Abstract

Injecting CO2 into deep reservoirs with high temperature and pressure (HTHP) is a promising method for enhancing oil recovery (EOR) and CO2 utilization and storage (CUS). It is, however, challenging to quantitatively unravel the initiation mechanisms of micro-remaining oil and formation damage using microfluidic technology at 115 °C and 55 MPa. In this study, water/gas flooding experiments in the micromodel has carried out on the HPHT microfluidic experimental platform. The results reveal that 35.41% of the micro-remaining oil is recovered by scCO2 extraction on the funnel-shaped interface, and 11.21% by carbonated water swelling.

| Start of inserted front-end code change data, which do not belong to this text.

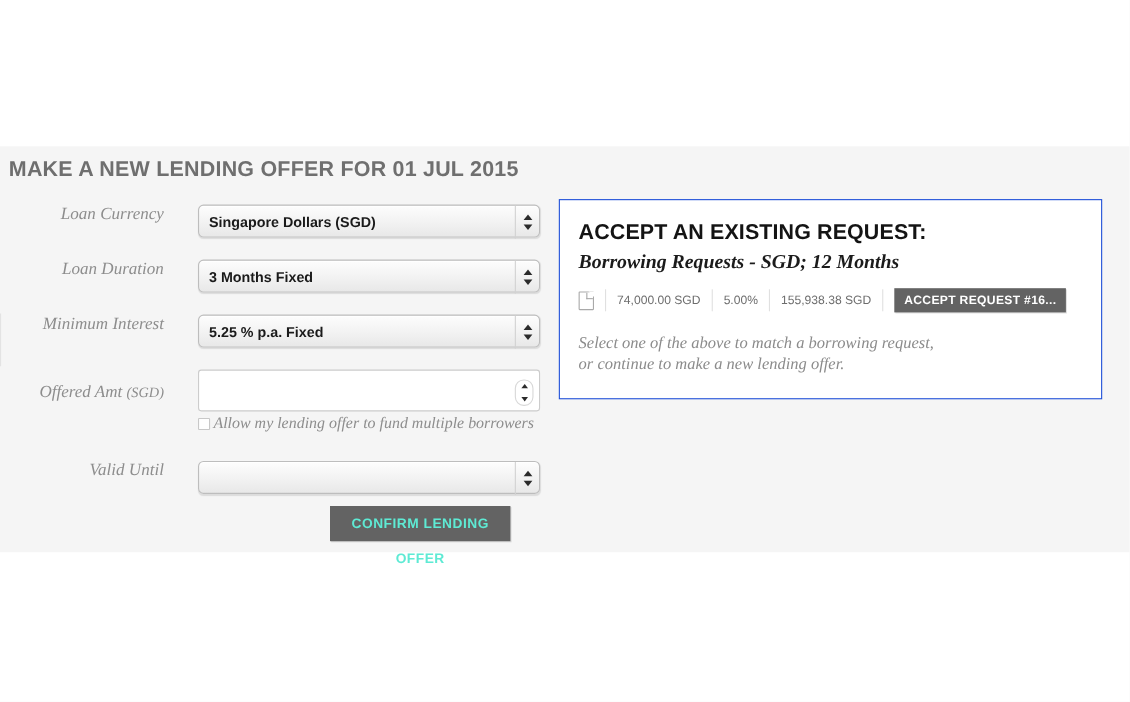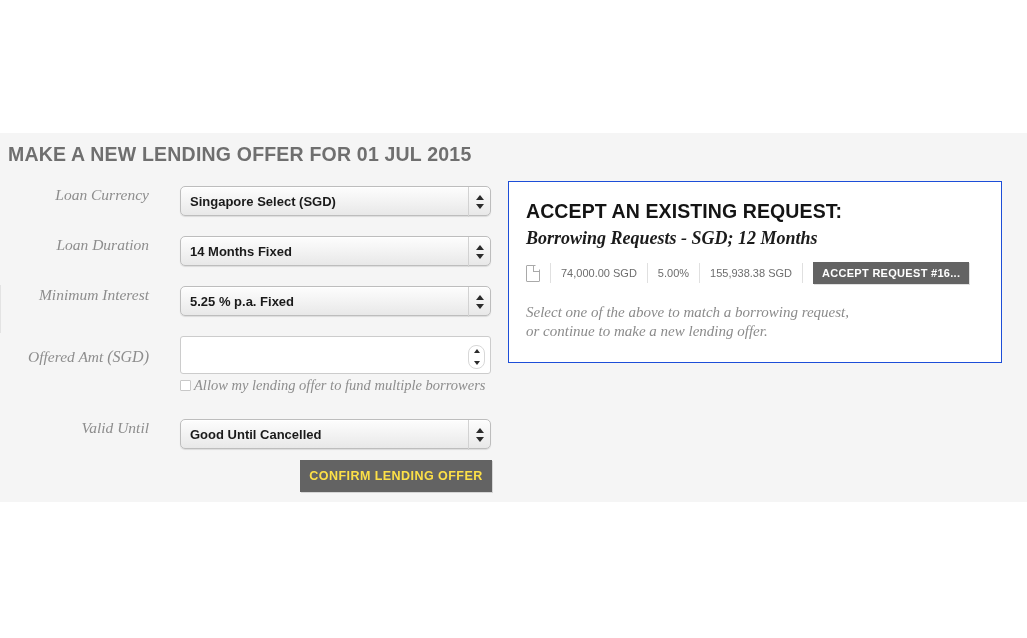"Singapore Select (SGD)" span.val { text: Select -> Dollars }
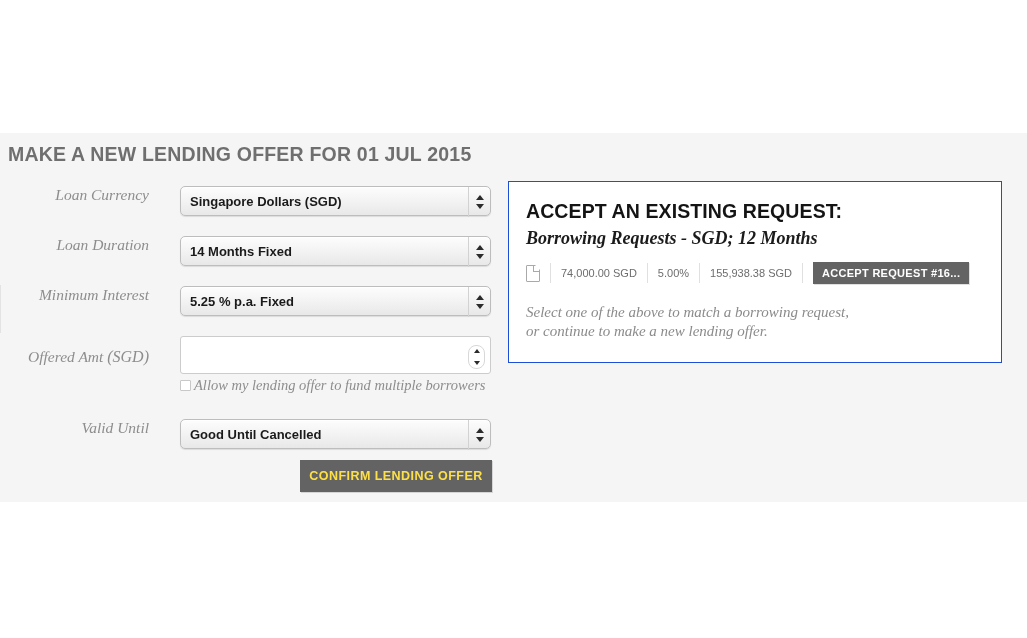"14 Months Fixed" span.val { text: 14 -> 3 }
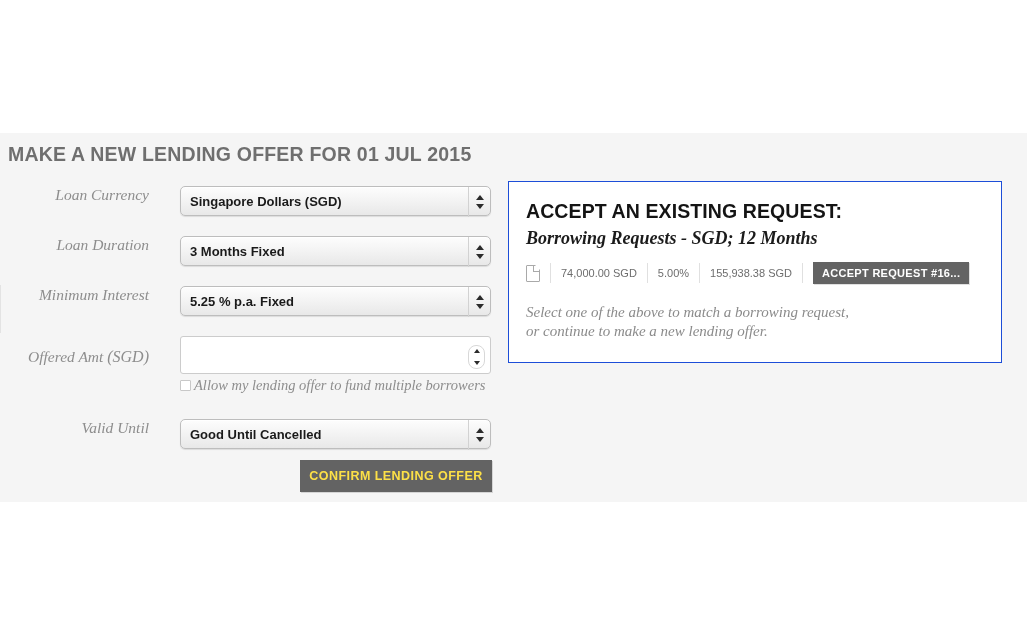"(SGD)" .row-label .sm { font-size: 16px -> 13px }
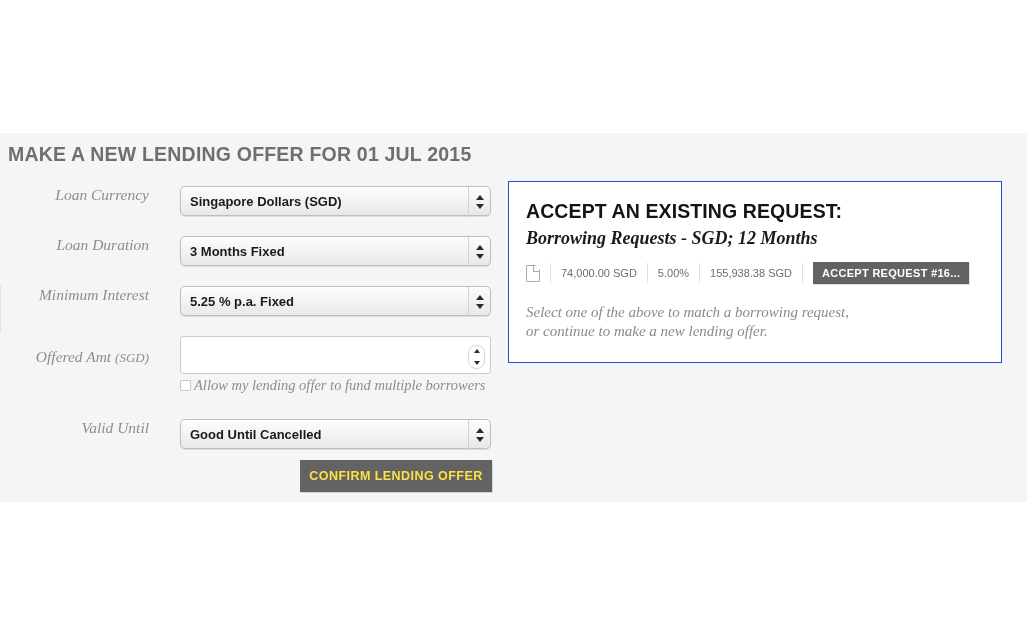"Good Until Cancelled" span.val { html: <span>Good Until Cancelled</span> -> none }
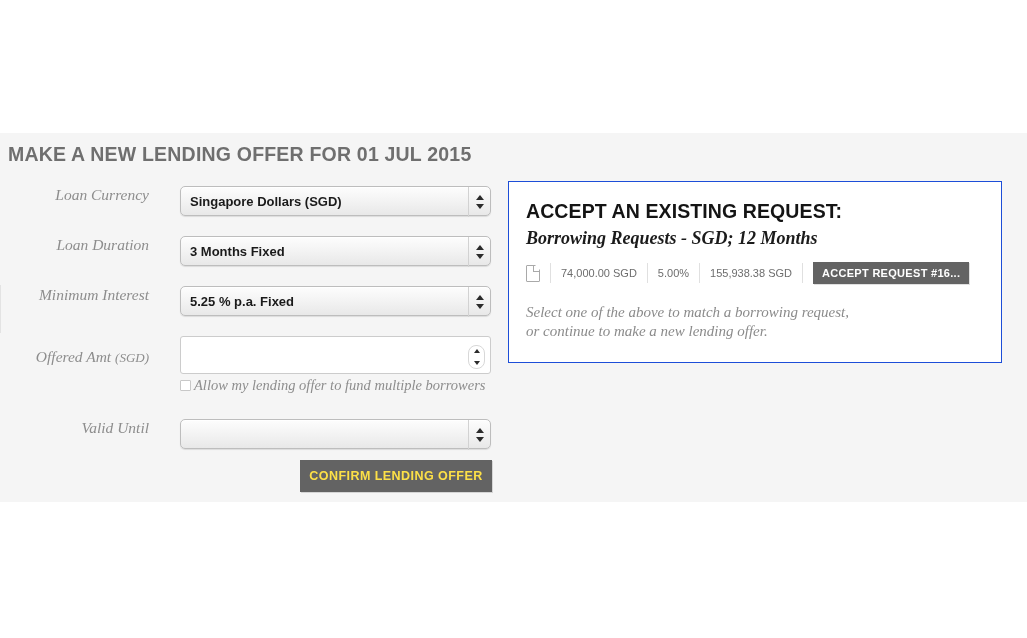"CONFIRM LENDING OFFER" .confirm-btn { color: #fde047 -> #5eead4; width: 192px -> 164px }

When water is injected into heterogeneous reservoirs, the oil-water displacement front in the high-permeability zone is less stable than that in the low-permeability zone. Subsequent scCO2 injection resulted in asphaltene deposits (approximately 10.49% of pore volume), including low-velocity deposition, corner deposition and trap deposition, which reduced reservoir permeability. Moreover, compared with continuous CO2 injection, the asphaltene deposition is reduced by 4.25% of CO2 injection after waterflooding, including 2.64% in the high-permeability zone and 1.61% in the low-permeability zone. These observations provide important theoretical support for the application of CO2-EOR technology and carbon storage in deep reservoirs.